WORK REQUEST:
For each line below that contains the word "registers", return that line.

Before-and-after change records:
--- START ---

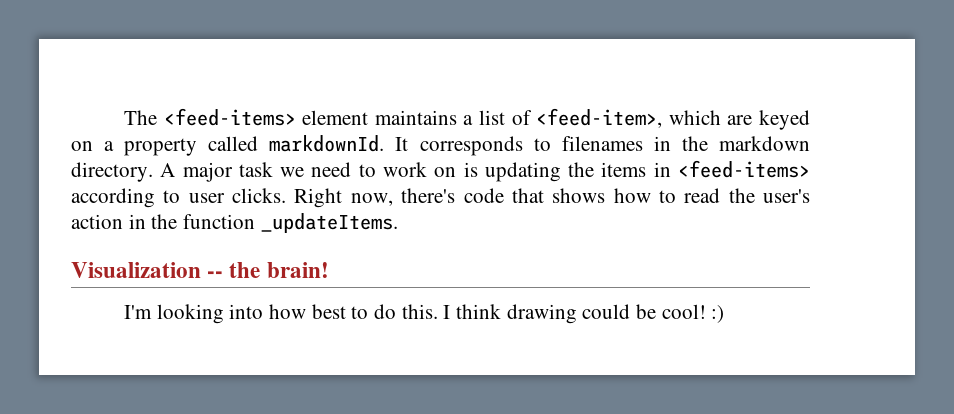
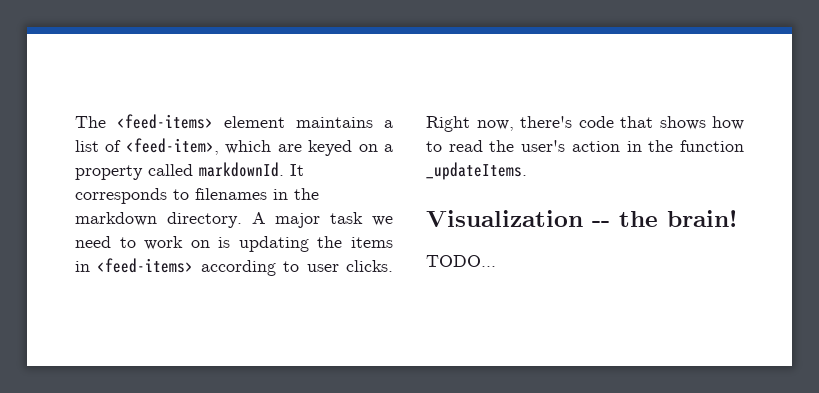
- I'm looking into how best to do this. I think drawing could be cool! :)
+ TODO...

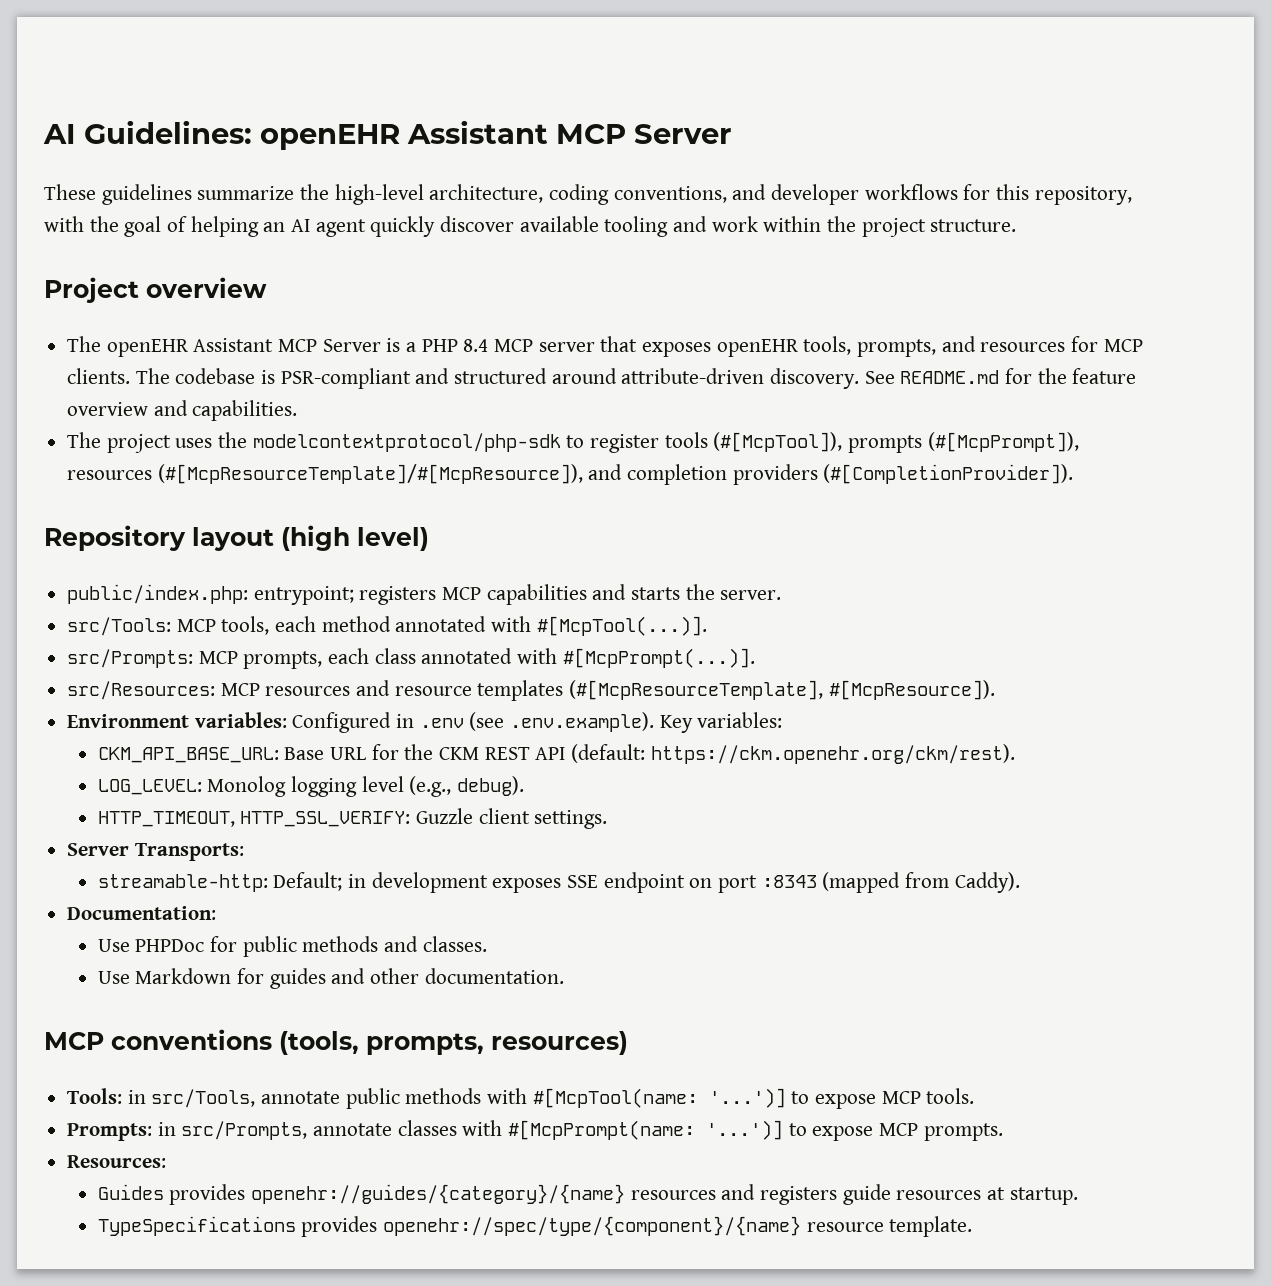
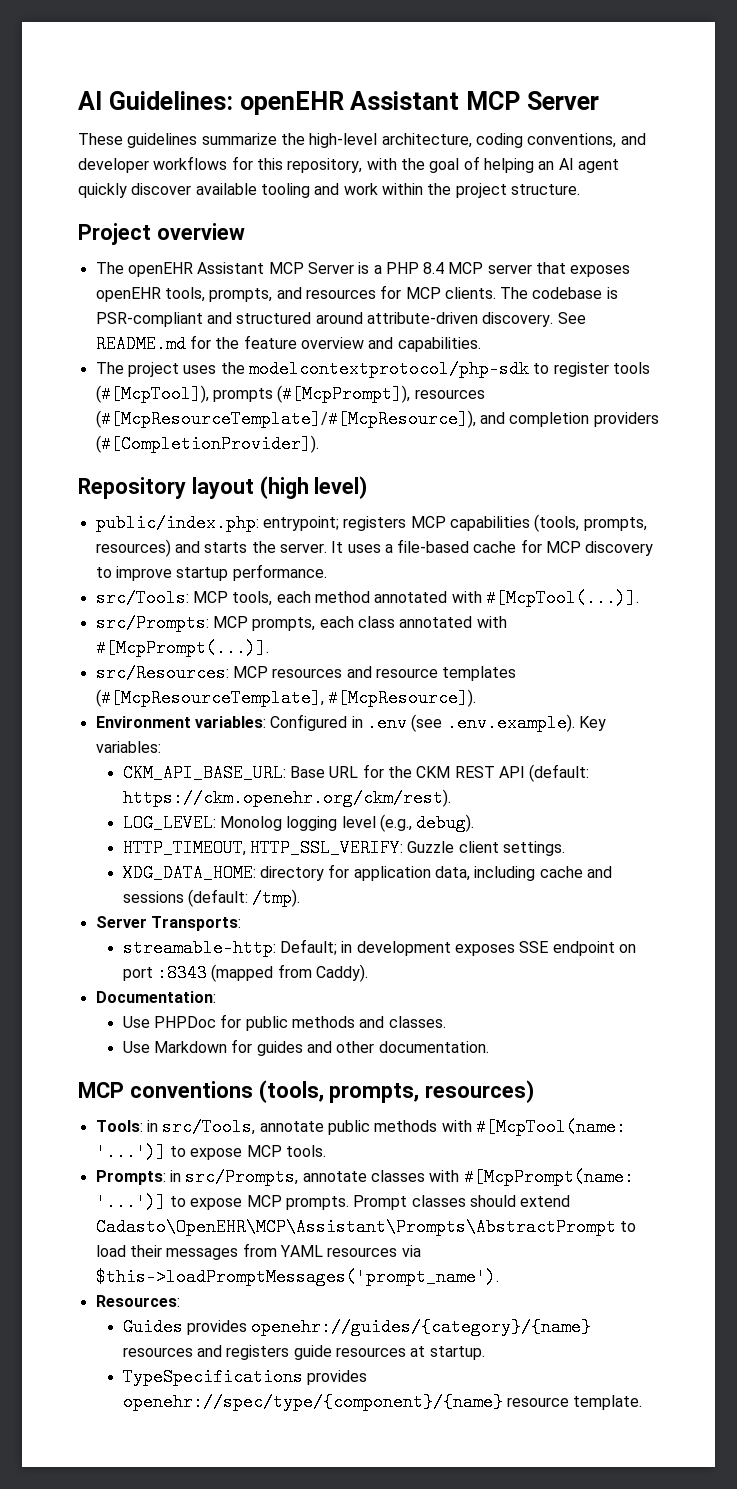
- public/index.php: entrypoint; registers MCP capabilities and starts the server.
+ public/index.php: entrypoint; registers MCP capabilities (tools, prompts, resources) and starts the server. It uses a file-based cache for MCP discovery to improve startup performance.
+ XDG_DATA_HOME: directory for application data, including cache and sessions (default: /tmp).
+ Prompt classes should extend Cadasto\OpenEHR\MCP\Assistant\Prompts\AbstractPrompt to load their messages from YAML resources via $this->loadPromptMessages('prompt_name').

--- END ---

RESPONSE TO THE TASK:
- public/index.php: entrypoint; registers MCP capabilities and starts the server.
+ public/index.php: entrypoint; registers MCP capabilities (tools, prompts, resources) and starts the server. It uses a file-based cache for MCP discovery to improve startup performance.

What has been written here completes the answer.